Content revision data:
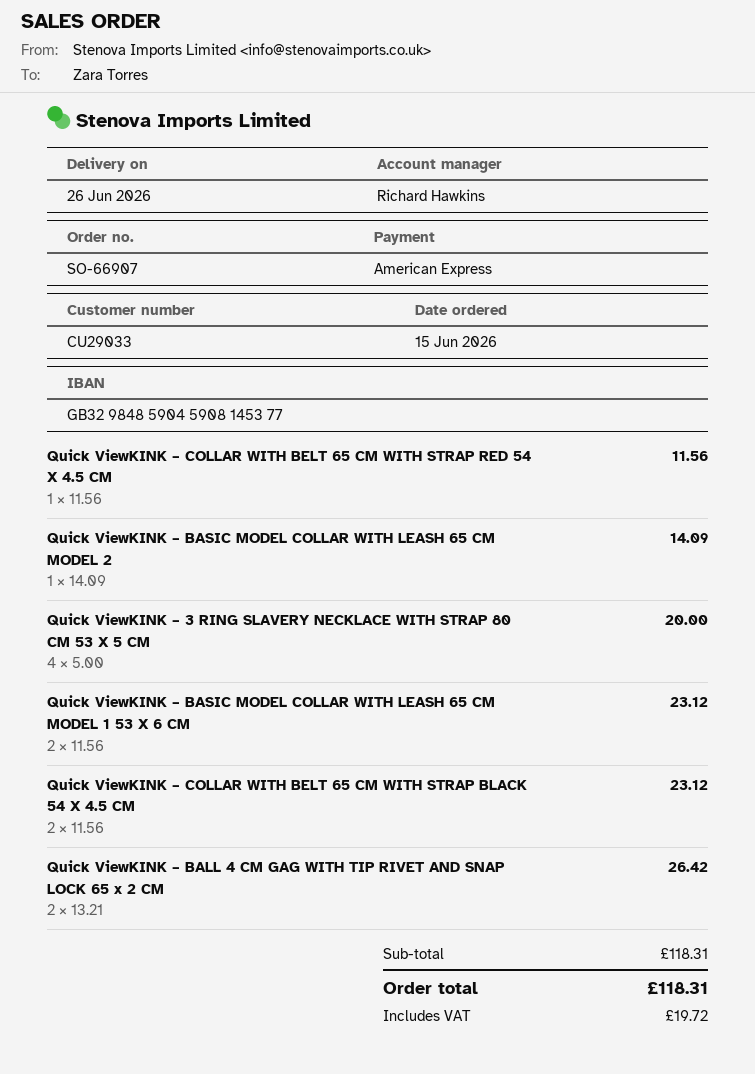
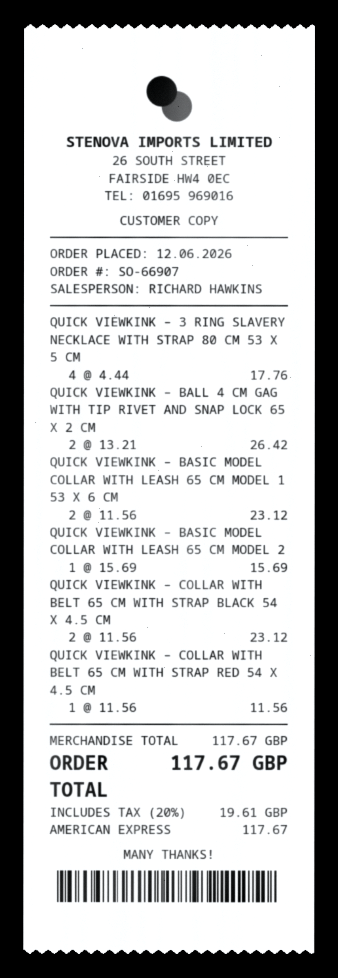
order date: 2026-06-15 -> 2026-06-12
Quick ViewKINK – BASIC MODEL COLLAR WITH LEASH 65 CM MODEL 2: 1 x 14.09 = 14.09 -> 1 x 15.69 = 15.69
Quick ViewKINK – 3 RING SLAVERY NECKLACE WITH STRAP 80 CM 53 X 5 CM: 4 x 5.00 = 20.00 -> 4 x 4.44 = 17.76
subtotal: 118.31 -> 117.67
tax: 19.72 -> 19.61
total: 118.31 -> 117.67

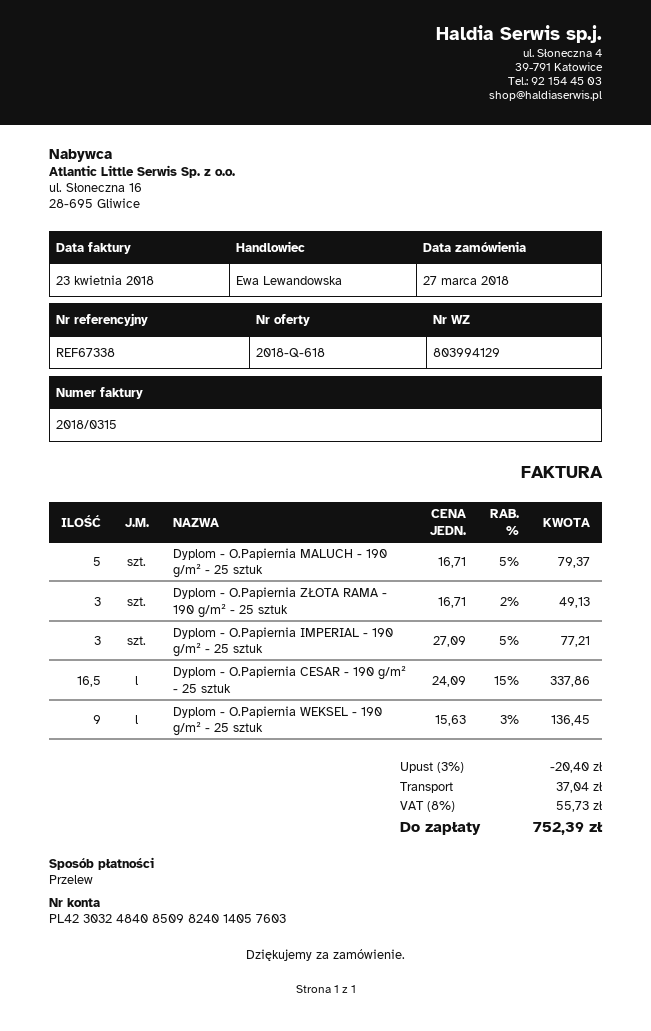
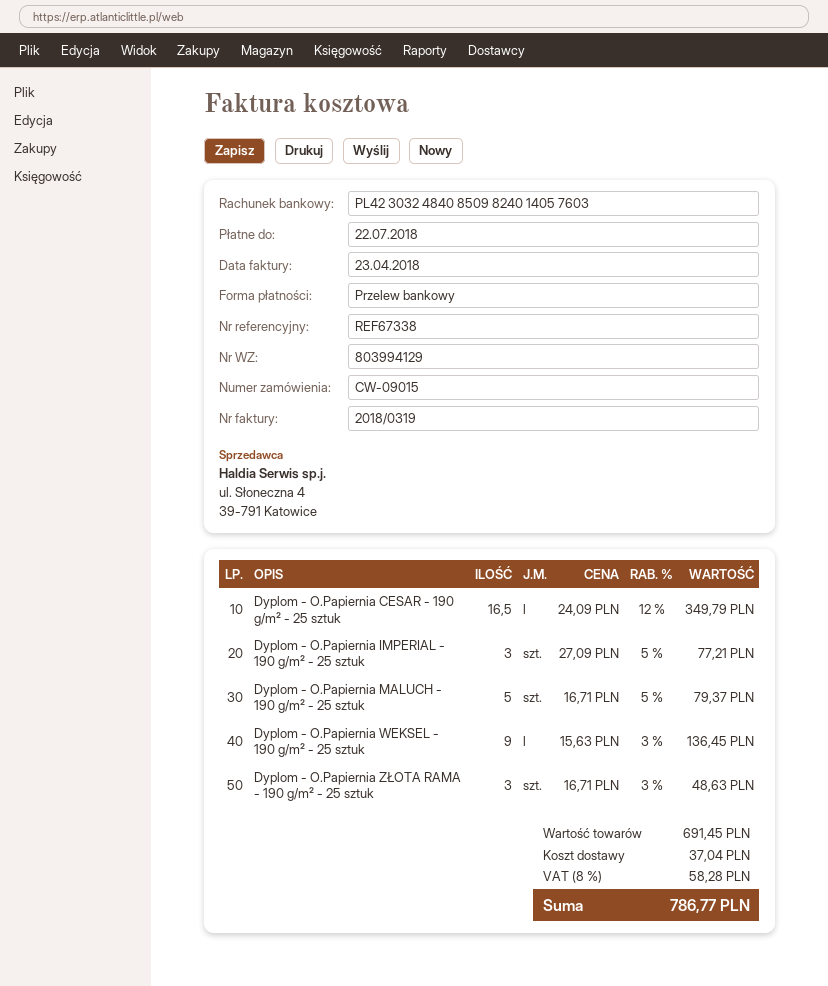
invoice number: 2018/0315 -> 2018/0319
Dyplom - O.Papiernia ZŁOTA RAMA - 190 g/m² - 25 sztuk: 3 x 16.71 - 2% = 49.13 -> 3 x 16.71 - 3% = 48.63
Dyplom - O.Papiernia CESAR - 190 g/m² - 25 sztuk: 16.5 x 24.09 - 15% = 337.86 -> 16.5 x 24.09 - 12% = 349.79
discount: 3% = 20.40 -> none
tax: 8% = 55.73 -> 8% = 58.28
total: 752.39 -> 786.77

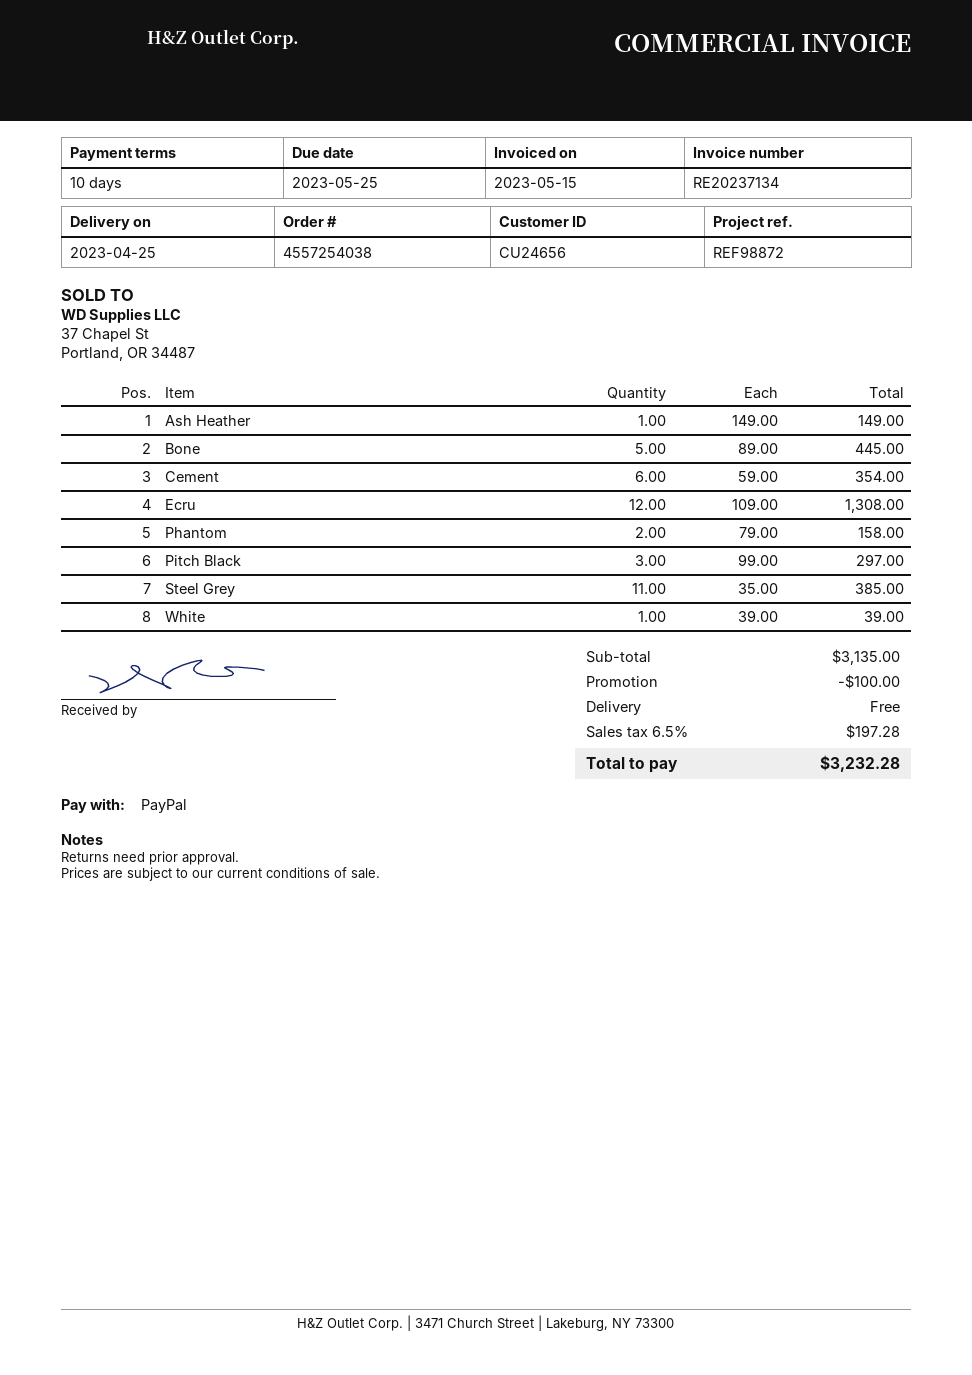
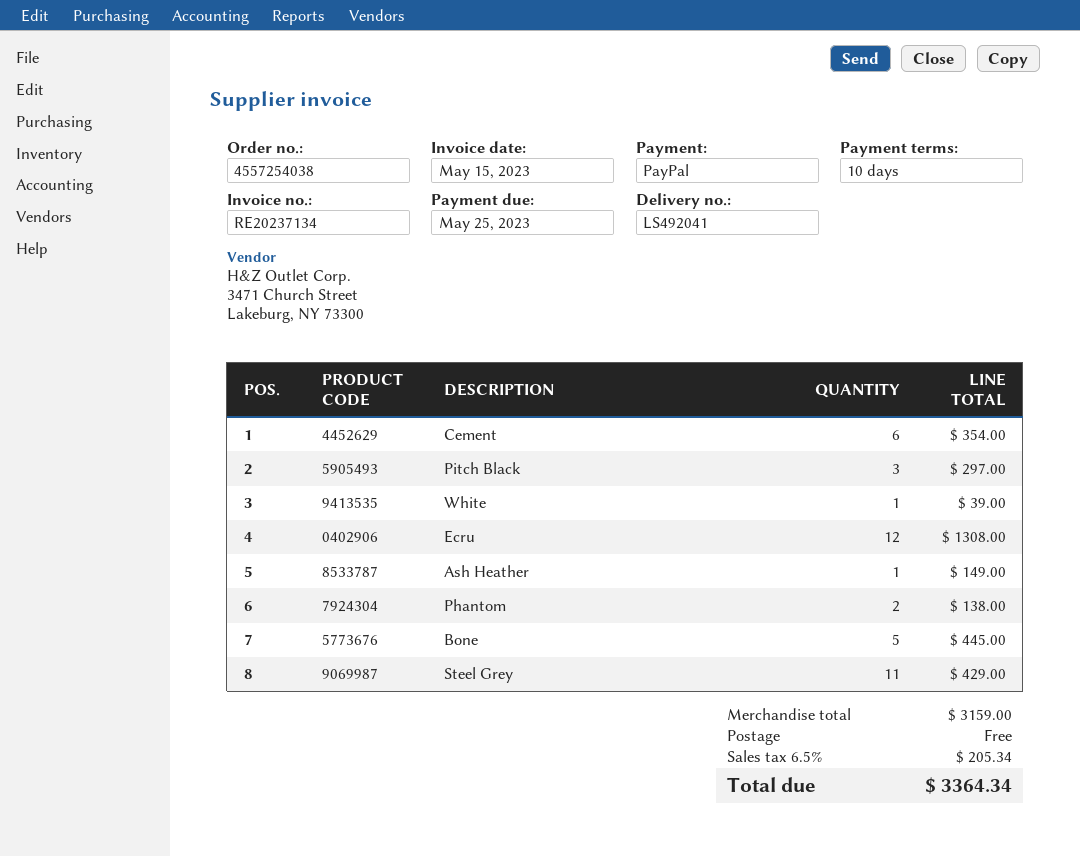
Phantom: 2 for 158.00 -> 2 for 138.00
Steel Grey: 11 for 385.00 -> 11 for 429.00
subtotal: 3135.00 -> 3159.00
discount: 100.00 -> none
tax: 6.5% = 197.28 -> 6.5% = 205.34
total: 3232.28 -> 3364.34

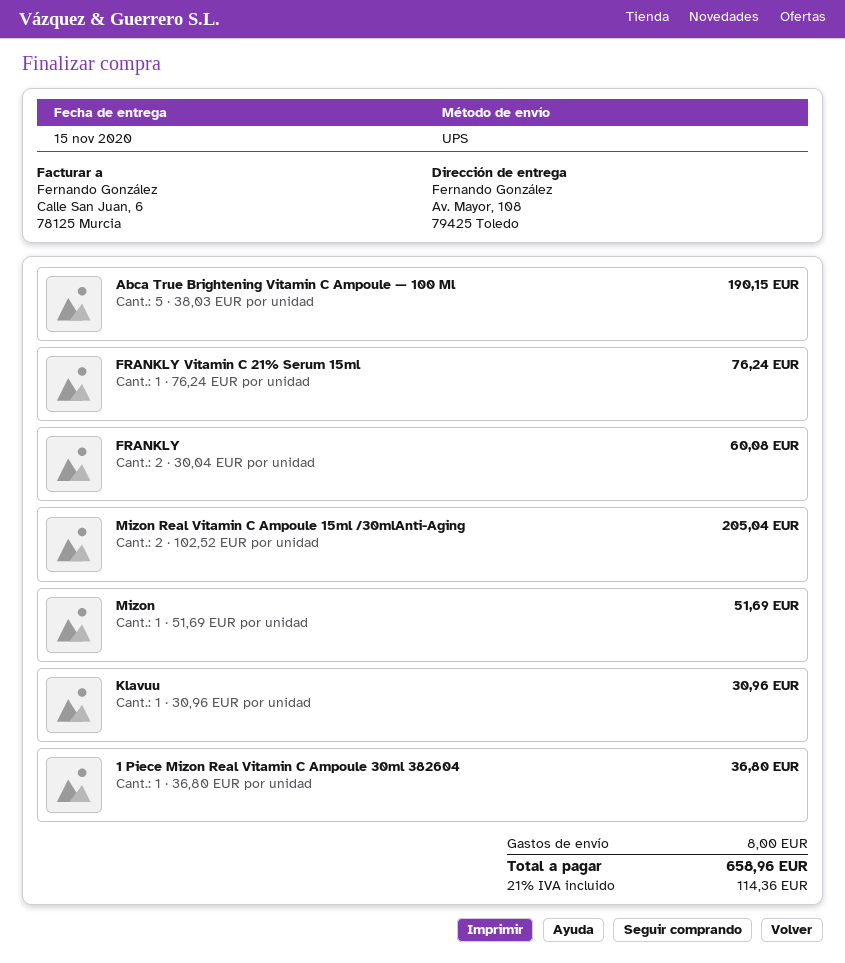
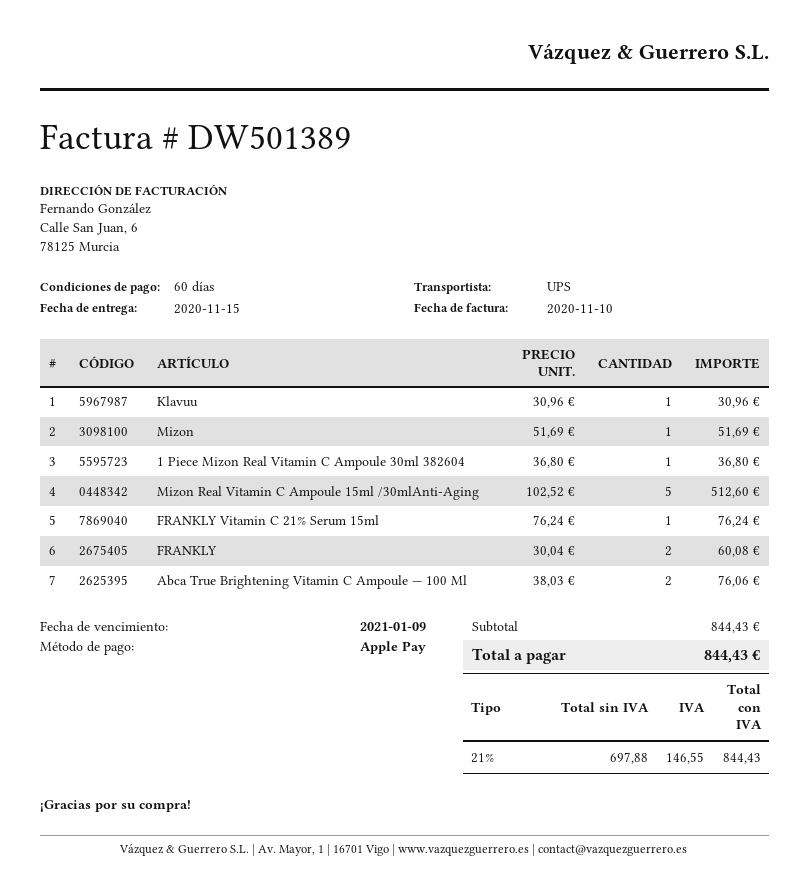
Abca True Brightening Vitamin C Ampoule — 100 Ml: 5 x 38.03 = 190.15 -> 2 x 38.03 = 76.06
Mizon Real Vitamin C Ampoule 15ml /30mlAnti-Aging: 2 x 102.52 = 205.04 -> 5 x 102.52 = 512.60
shipping: 8.00 -> none
tax: 21% = 114.36 -> 21% = 146.55
total: 658.96 -> 844.43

**Work task**
Can the lines from the one with "tax: 6.5% = 197.28 -> 6.5% = 205.34" to the end of the records above be quoted exactly, both ends included, with every picture omitted?

**Written reply**
tax: 6.5% = 197.28 -> 6.5% = 205.34
total: 3232.28 -> 3364.34

Abca True Brightening Vitamin C Ampoule — 100 Ml: 5 x 38.03 = 190.15 -> 2 x 38.03 = 76.06
Mizon Real Vitamin C Ampoule 15ml /30mlAnti-Aging: 2 x 102.52 = 205.04 -> 5 x 102.52 = 512.60
shipping: 8.00 -> none
tax: 21% = 114.36 -> 21% = 146.55
total: 658.96 -> 844.43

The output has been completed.